それでも、悔しいことに変わりはないのだけど。
「しばらくはおまえもゆっくりするといい。またなにかあったときは力を借りるぞ」
「はい、わかっています」
ぼくの返事に満足した兄上は、「そういえば」と話を変えた。
「おまえの幼馴染みのリディ嬢に理想の王子さまは見つかったのか?」
兄上にはリディが理想の王子さまを探していることを、ついうっかり口を滑らせてしまっていた。こんなことをリディに知られたら面倒なことになる。そのため、知らないふりをしていてほしいと兄上には頼んである。
「そんなもの、見つかるわけがないでしょう」
「なぜだ? いるかもしれないだろう?」
不思議そうな顔をして問いかける兄上に、ぼくにはにっこりと笑みを浮かべて答える。
「リディの理想の王子さまの条件を満たす人間なんて、ぼく以外にありえませんから」
「……」
だって、そうでしょう?
リディよりも背が高く、格好良くて、とても頭が良くて、ちょっと意地悪だけどときどき優しくて、鍛えているようには見えないけど実は鍛えている強い人──その条件に当てはまる人間が、ぼく以外にどこにいるのというのか。

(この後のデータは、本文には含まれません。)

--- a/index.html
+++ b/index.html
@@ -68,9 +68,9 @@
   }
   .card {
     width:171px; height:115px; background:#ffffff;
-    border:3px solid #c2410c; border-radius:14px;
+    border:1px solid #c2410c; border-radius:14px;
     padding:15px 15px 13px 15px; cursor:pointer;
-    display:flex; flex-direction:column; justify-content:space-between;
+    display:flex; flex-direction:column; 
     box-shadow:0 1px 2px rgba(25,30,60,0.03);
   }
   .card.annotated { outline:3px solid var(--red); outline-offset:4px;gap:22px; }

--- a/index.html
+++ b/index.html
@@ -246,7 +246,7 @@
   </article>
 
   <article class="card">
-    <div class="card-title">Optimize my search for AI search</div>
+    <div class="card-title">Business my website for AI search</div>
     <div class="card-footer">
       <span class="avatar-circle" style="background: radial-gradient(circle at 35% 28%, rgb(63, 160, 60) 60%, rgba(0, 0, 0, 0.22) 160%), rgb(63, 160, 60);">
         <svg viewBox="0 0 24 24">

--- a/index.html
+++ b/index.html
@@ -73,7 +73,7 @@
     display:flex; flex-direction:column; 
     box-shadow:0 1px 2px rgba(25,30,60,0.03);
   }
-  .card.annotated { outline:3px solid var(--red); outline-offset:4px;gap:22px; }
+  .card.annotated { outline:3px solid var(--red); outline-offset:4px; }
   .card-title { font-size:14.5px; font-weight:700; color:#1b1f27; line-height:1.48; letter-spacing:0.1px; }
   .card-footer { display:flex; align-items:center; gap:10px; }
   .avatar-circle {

「逆にぼく以外にいるのなら教えてもらいたいくらいです」
「……おまえのそういうところが私は羨ましい……」
「どういう意味ですか、兄上」
「そのままの意味だ。あー……しかし、万が一、ということもあるだろう。エリク以外の理想の王子さまが見つかってリディ嬢が惹かれるという可能性も──」
「ありえませんね。リディがぼく以外の誰かを好きになることなんて絶対に。──そんなこと、絶対にさせません」
にっこりと笑って言ったぼくに、なぜか兄上は引きつった笑みを浮かべ、しきりにリディに謝っている。兄上は時折よくわからない行動をする。
まあ、ぼくにはどうでもいいことだけど。
──さて。どうやってリディにぼくがきみの理想の王子さまだと自覚させようか。
その方法を考えるのが、今のぼくの楽しみである。